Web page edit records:
--- START ---

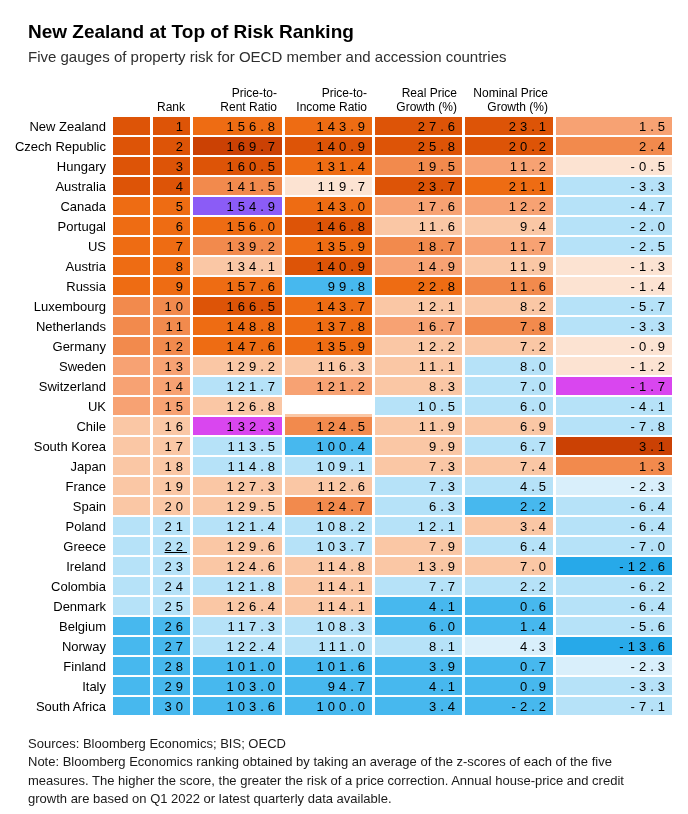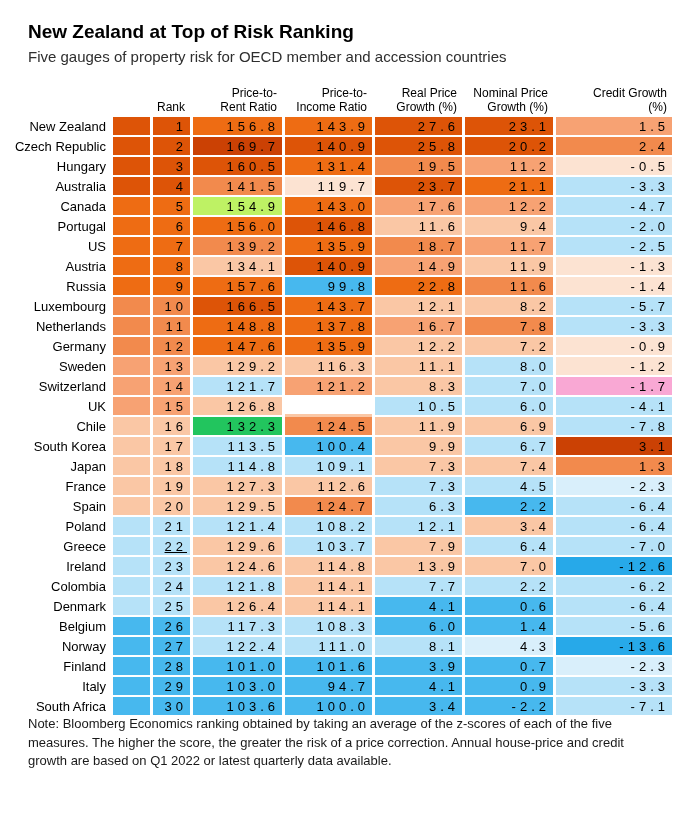"Credit Growth" div.hcell { html: <div> <span>Credit Growth</span> <span>(%)</span> </div> -> none }
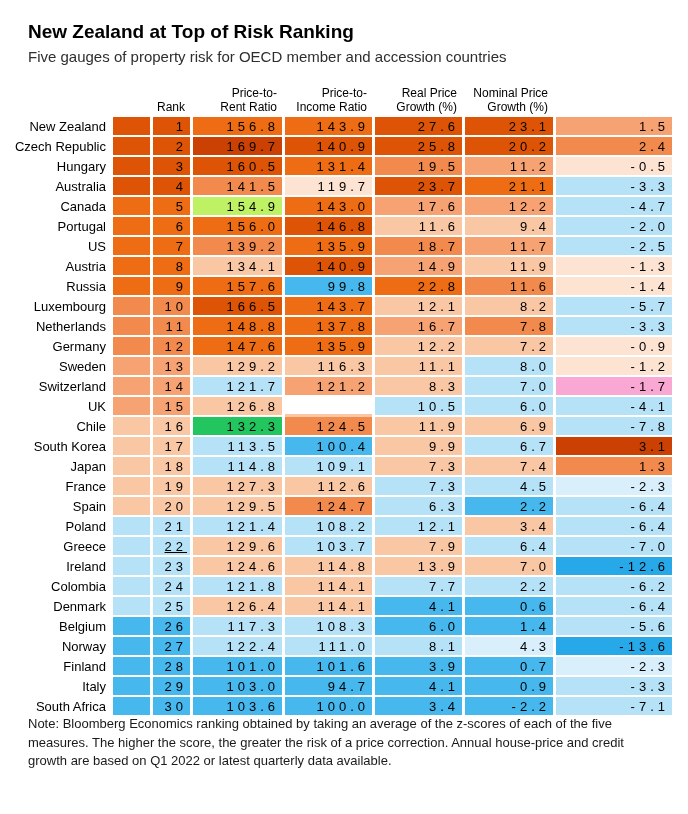"154.9" div.cell { background: #bef264 -> #8b5cf6 }
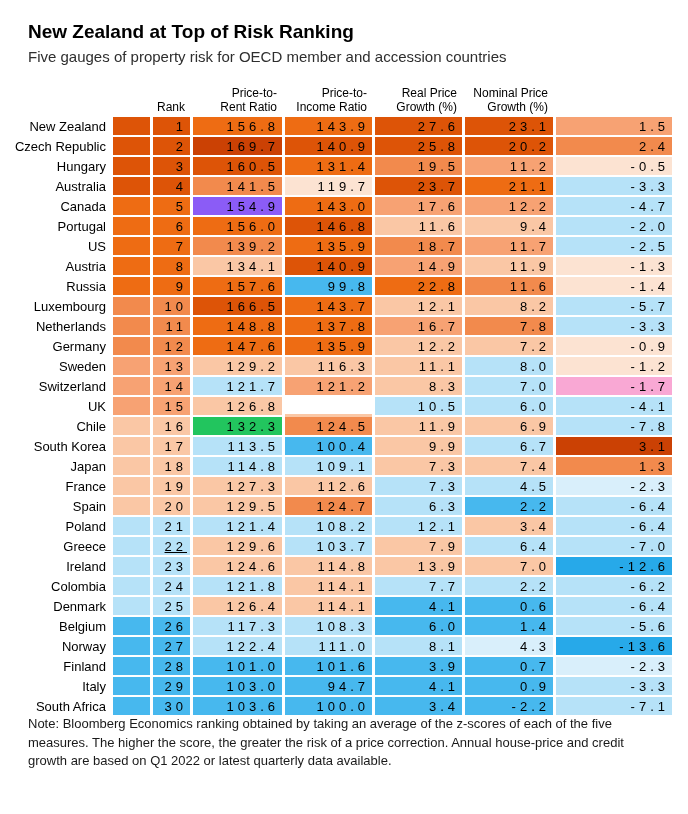"-1.7" div.cell { background: #f9a8d4 -> #d946ef }
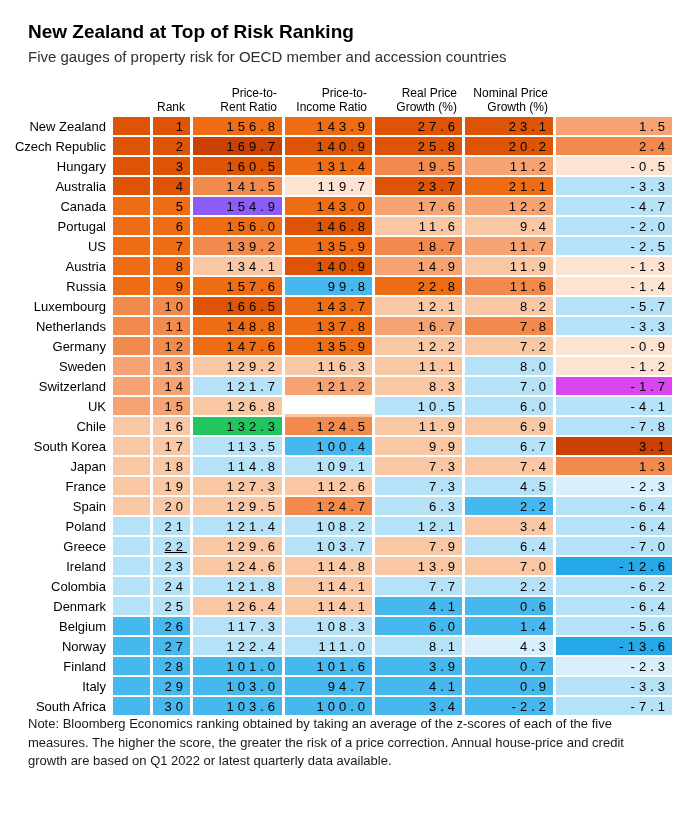"132.3" div.cell { background: #22c55e -> #d946ef }
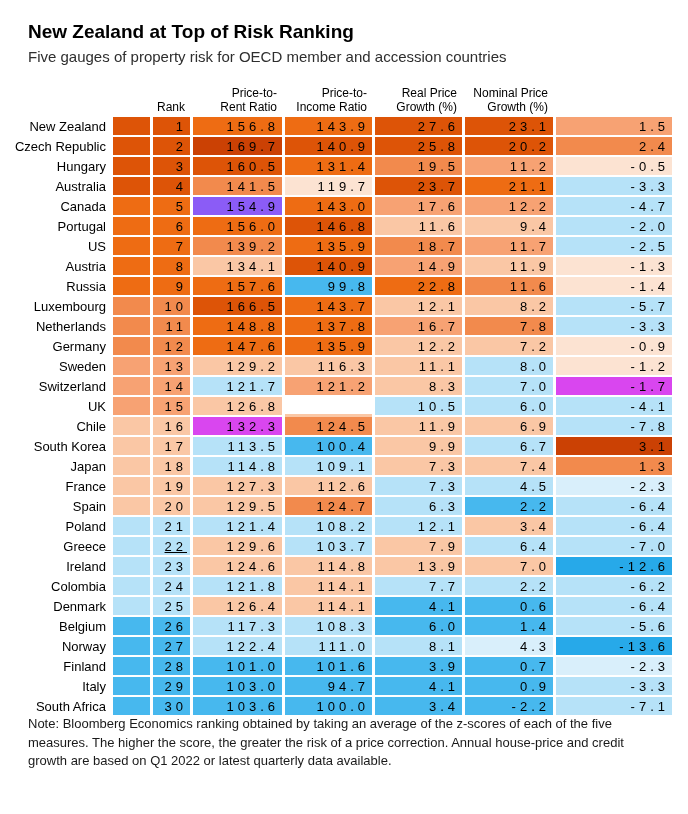"Sources: Bloomberg Economics; BIS; OECD" p.src { html: none -> <p>Sources: Bloomberg Economics; BIS; OECD</p> }
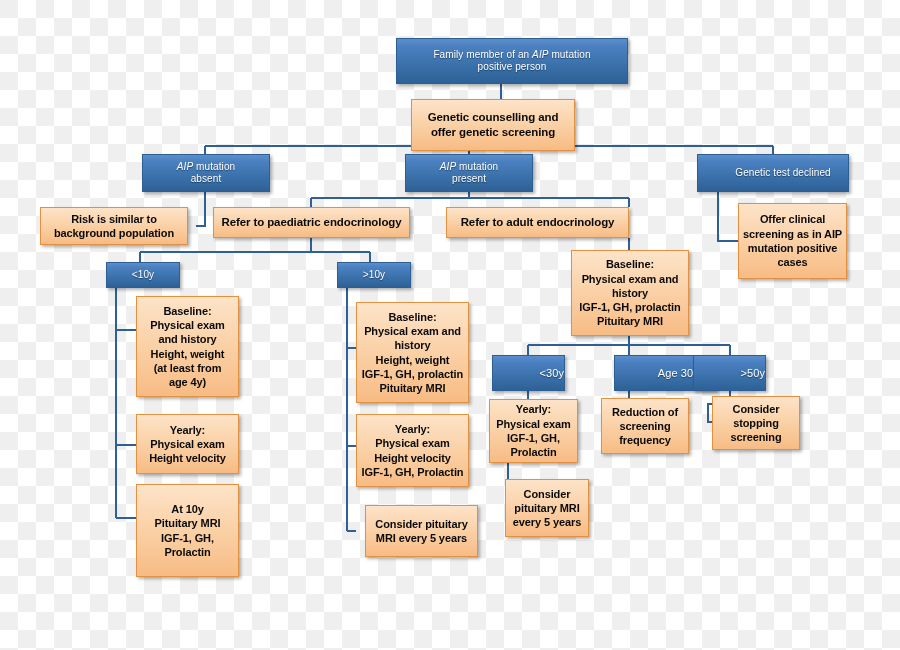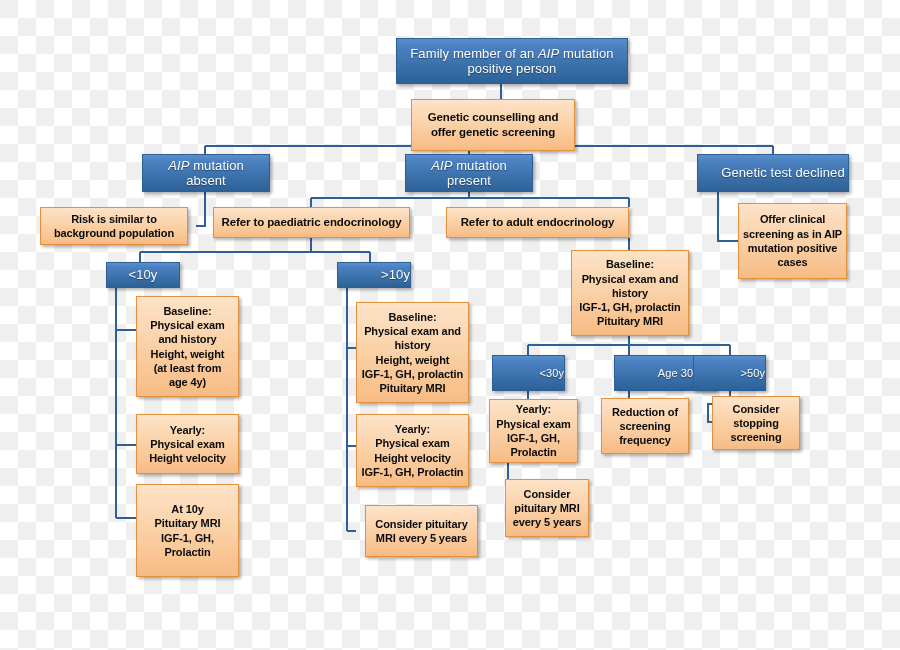"Family member of an AIP" .blue { font-size: 13px -> 10px }
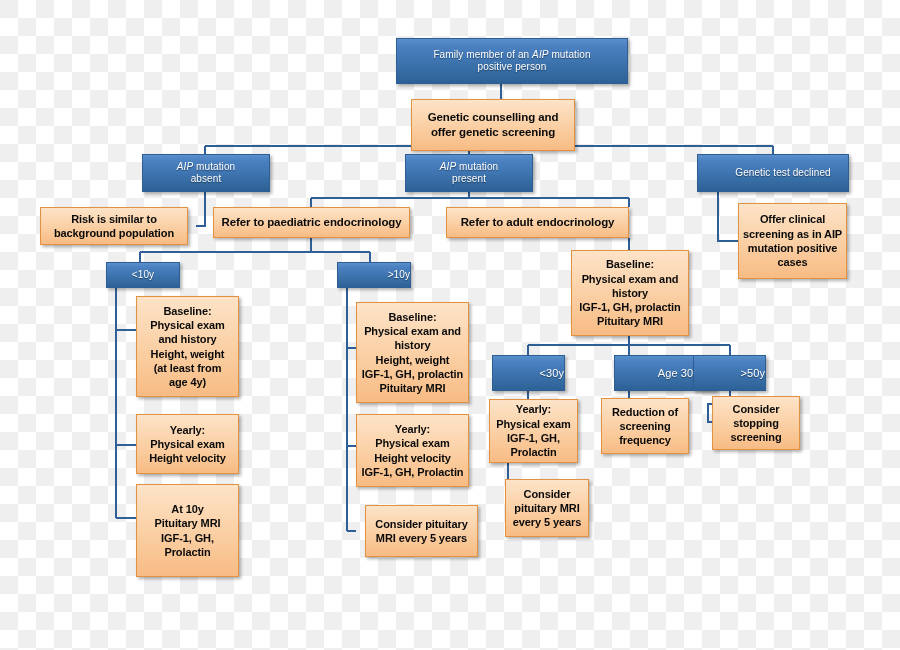">10y" div.node { text-align: right -> none }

--- END ---

**Exercise:** Reproduce exactly the lines that run from the line holding "background: #bef264 ->" through the final line of the entries, and omit every picture.

**Written answer:**
"154.9" div.cell { background: #bef264 -> #8b5cf6 }
"-1.7" div.cell { background: #f9a8d4 -> #d946ef }
"132.3" div.cell { background: #22c55e -> #d946ef }
"Sources: Bloomberg Economics; BIS; OECD" p.src { html: none -> <p>Sources: Bloomberg Economics; BIS; OECD</p> }
"Family member of an AIP" .blue { font-size: 13px -> 10px }
">10y" div.node { text-align: right -> none }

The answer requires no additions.